A BJP-RSS influence?

Many saw the first draft as an attempt by the Bharatiya Janata Party and the RSS to influence the country’s education system.

As one Karthic tweeted, the tweaks were there to be seen in the document.

In the defence of the BJP government, its new ministers and MPs came out to tweet.

External affairs minister S. Jaishankar, who is from Tamil Nadu, tweeted that “no language will be imposed”.

The newly-elected young MP from Bengaluru, Tejasvi Surya, also tweeted that the draft has been “twisted, misinterpreted & misunderstood”. He wrote that: “The 3-language formula, as is stated in the draft NEP, has been in place since 1968 and has been endorsed in 1986 and 1992 updates of the NEP as well. The current draft of the NEP merely says that this 3-language formula can be continued in schools. The NEP doesn’t impose, rather encourages, learning Hindi as a language in school.”

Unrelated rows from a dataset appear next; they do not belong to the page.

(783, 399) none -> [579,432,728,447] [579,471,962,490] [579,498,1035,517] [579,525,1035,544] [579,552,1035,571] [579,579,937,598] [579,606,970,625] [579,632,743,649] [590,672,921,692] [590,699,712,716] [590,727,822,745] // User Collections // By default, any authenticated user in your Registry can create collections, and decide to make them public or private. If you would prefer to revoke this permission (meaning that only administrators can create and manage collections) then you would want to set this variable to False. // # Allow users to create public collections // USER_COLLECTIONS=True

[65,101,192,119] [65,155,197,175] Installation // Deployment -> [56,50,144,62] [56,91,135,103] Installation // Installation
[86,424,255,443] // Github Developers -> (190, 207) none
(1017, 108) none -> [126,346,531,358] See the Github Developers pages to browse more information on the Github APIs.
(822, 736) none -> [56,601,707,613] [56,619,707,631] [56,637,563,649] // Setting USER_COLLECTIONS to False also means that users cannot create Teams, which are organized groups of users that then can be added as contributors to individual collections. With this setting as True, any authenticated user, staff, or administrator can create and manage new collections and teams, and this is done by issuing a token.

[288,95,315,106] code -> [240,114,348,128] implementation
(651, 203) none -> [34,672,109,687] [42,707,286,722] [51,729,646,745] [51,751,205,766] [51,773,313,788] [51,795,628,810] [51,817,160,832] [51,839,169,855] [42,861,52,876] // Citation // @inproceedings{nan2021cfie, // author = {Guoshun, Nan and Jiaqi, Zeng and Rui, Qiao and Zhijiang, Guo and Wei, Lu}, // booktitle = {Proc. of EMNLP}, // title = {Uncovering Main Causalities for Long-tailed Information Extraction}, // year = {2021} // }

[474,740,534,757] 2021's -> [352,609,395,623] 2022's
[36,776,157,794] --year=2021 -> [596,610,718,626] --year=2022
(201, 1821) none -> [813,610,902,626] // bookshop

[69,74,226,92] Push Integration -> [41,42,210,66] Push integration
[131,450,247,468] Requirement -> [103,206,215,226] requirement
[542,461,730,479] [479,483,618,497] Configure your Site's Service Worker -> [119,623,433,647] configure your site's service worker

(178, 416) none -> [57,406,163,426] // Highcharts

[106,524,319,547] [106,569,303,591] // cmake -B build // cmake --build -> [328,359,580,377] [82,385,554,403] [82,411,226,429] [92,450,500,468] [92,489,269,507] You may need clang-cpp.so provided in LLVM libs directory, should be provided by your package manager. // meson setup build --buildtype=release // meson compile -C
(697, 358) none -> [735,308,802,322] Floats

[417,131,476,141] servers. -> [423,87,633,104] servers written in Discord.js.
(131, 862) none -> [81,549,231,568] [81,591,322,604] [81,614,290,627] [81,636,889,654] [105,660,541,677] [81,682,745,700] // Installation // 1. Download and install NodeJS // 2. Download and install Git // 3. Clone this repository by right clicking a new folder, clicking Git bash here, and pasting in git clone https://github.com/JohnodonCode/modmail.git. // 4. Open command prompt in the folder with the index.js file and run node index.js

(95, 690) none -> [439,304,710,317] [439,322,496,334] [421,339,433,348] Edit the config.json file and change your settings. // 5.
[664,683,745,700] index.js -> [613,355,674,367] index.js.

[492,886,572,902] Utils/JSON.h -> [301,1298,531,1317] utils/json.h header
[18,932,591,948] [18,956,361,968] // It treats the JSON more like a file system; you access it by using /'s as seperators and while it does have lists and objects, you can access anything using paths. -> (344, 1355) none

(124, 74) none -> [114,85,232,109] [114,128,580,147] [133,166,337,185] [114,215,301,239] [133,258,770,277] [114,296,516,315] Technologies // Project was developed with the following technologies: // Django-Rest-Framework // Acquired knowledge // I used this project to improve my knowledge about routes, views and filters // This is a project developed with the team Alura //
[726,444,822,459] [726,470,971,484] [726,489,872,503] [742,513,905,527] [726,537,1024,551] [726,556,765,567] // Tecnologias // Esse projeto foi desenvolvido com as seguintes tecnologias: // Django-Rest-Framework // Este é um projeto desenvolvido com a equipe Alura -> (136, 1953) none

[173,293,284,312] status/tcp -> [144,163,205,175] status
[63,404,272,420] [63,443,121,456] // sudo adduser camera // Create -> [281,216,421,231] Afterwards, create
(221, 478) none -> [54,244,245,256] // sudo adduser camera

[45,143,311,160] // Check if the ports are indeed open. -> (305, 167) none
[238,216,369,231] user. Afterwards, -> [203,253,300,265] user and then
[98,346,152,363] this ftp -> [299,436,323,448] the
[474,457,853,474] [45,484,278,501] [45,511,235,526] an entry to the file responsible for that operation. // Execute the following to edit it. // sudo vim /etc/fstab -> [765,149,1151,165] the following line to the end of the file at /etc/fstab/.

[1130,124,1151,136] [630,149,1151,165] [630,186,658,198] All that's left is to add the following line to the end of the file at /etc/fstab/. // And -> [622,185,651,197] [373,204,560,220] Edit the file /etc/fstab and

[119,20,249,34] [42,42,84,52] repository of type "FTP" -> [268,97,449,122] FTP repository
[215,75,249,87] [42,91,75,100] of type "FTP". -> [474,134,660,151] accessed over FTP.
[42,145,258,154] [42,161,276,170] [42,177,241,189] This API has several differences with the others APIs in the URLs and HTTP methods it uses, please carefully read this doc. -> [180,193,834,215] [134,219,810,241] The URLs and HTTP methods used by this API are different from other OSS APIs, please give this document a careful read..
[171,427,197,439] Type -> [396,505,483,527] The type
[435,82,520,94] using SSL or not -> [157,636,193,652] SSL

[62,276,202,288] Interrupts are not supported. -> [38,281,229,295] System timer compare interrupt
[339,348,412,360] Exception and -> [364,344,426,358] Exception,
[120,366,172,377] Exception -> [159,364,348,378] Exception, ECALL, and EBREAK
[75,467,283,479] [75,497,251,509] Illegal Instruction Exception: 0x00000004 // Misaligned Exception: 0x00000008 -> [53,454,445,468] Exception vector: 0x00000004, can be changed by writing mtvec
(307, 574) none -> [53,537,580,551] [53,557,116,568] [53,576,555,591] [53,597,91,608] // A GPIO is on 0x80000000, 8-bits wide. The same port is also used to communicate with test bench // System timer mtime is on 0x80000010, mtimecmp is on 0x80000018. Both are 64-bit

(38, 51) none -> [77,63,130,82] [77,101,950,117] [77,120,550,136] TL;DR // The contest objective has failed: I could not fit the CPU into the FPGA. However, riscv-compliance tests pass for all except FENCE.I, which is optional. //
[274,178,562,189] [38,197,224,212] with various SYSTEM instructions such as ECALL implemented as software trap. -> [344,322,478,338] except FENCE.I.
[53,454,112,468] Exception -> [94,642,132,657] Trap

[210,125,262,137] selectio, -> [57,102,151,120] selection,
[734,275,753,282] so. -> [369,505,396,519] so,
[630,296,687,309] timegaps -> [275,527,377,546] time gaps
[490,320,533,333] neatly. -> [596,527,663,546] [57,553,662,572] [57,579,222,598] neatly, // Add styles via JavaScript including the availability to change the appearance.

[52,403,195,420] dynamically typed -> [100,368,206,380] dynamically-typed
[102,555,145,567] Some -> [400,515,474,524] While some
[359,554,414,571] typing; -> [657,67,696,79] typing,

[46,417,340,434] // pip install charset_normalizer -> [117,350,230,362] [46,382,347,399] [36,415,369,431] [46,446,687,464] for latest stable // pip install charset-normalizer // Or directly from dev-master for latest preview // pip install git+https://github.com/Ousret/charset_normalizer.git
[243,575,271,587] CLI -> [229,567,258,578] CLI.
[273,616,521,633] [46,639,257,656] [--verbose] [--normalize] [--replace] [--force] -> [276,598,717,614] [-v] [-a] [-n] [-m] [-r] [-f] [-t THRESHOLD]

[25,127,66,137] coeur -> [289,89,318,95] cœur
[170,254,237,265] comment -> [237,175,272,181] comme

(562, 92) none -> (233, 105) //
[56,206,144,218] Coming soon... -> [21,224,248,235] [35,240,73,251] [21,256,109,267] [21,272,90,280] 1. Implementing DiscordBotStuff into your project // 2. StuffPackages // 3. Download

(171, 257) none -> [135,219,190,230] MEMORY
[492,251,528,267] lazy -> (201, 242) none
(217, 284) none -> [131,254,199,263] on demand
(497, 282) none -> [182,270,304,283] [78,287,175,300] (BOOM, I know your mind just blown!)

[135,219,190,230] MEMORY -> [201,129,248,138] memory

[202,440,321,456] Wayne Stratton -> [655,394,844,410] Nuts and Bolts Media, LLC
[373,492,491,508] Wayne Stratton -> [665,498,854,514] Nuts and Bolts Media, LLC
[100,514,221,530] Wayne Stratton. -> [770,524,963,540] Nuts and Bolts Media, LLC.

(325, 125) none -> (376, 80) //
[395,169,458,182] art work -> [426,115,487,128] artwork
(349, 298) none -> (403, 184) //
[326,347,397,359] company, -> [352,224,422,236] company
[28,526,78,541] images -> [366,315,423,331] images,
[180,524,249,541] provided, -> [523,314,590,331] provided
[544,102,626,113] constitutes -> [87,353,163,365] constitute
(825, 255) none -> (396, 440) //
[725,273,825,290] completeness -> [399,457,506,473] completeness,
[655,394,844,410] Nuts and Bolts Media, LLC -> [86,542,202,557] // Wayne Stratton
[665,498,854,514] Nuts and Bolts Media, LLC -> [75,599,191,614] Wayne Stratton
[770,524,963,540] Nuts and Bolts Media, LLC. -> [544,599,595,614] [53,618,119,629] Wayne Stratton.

Surya, however, also mentioned that there was one amendment which was needed to the draft – of Hindi being dropped from the three-language formula and students being allowed to learn two regional languages and English.

In fact, some other analysts also made this demand. Political commentator Sumanth Raman was one of them. His tweet was quite clear.

This demand appears to have been addressed in the amended draft. How political parties other than the BJP view this change remains to be seen.